[Data to examine]
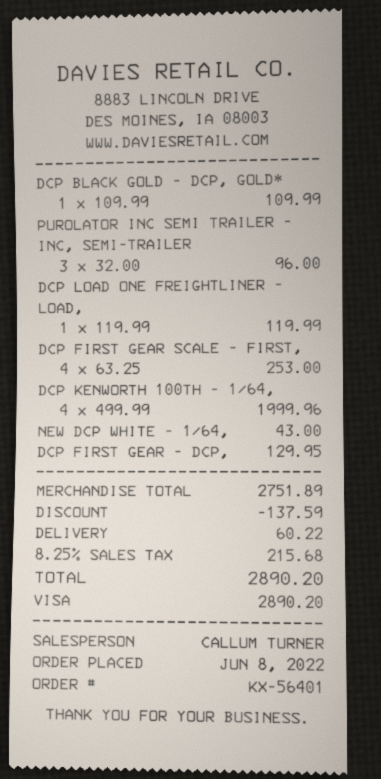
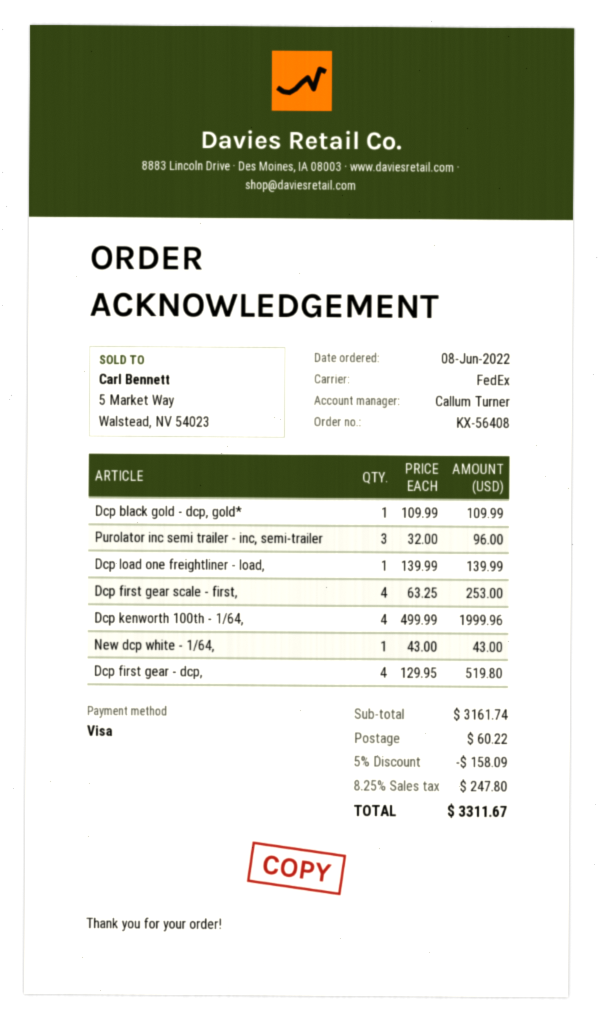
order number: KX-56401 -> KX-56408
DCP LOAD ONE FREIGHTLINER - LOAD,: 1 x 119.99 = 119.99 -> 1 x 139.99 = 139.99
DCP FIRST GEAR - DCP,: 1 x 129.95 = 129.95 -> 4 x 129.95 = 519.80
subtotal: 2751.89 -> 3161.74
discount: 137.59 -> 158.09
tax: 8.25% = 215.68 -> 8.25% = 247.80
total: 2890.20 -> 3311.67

* * *

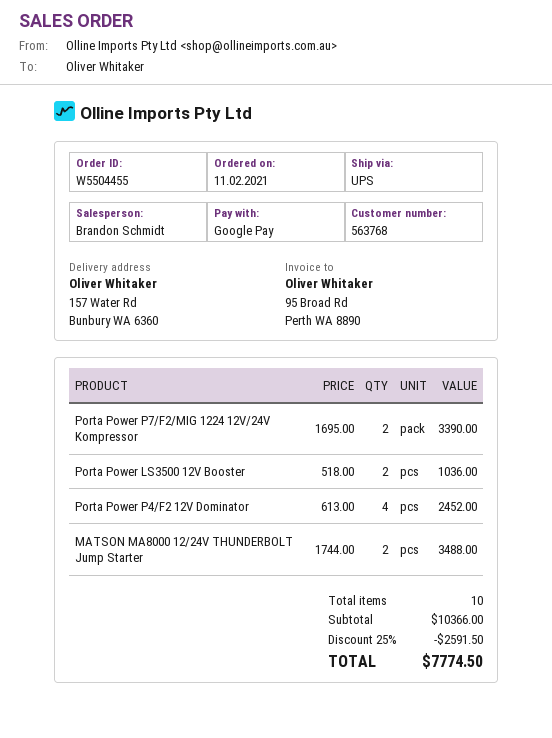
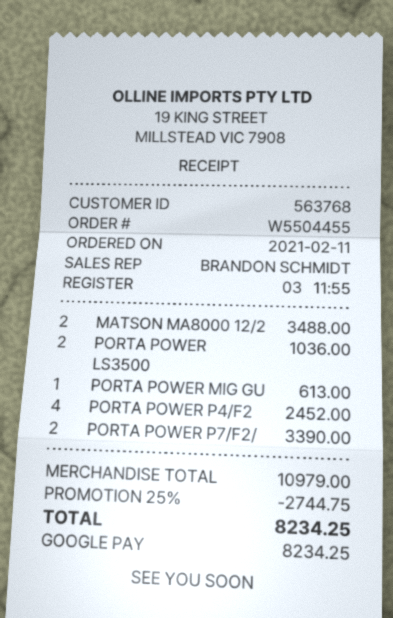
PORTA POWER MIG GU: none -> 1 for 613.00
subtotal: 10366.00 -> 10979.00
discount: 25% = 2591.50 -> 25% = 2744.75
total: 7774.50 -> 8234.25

[Try it]
Reply with the number of lines in the entries that hold the word "discount", and add no other words.

[Finished task]
2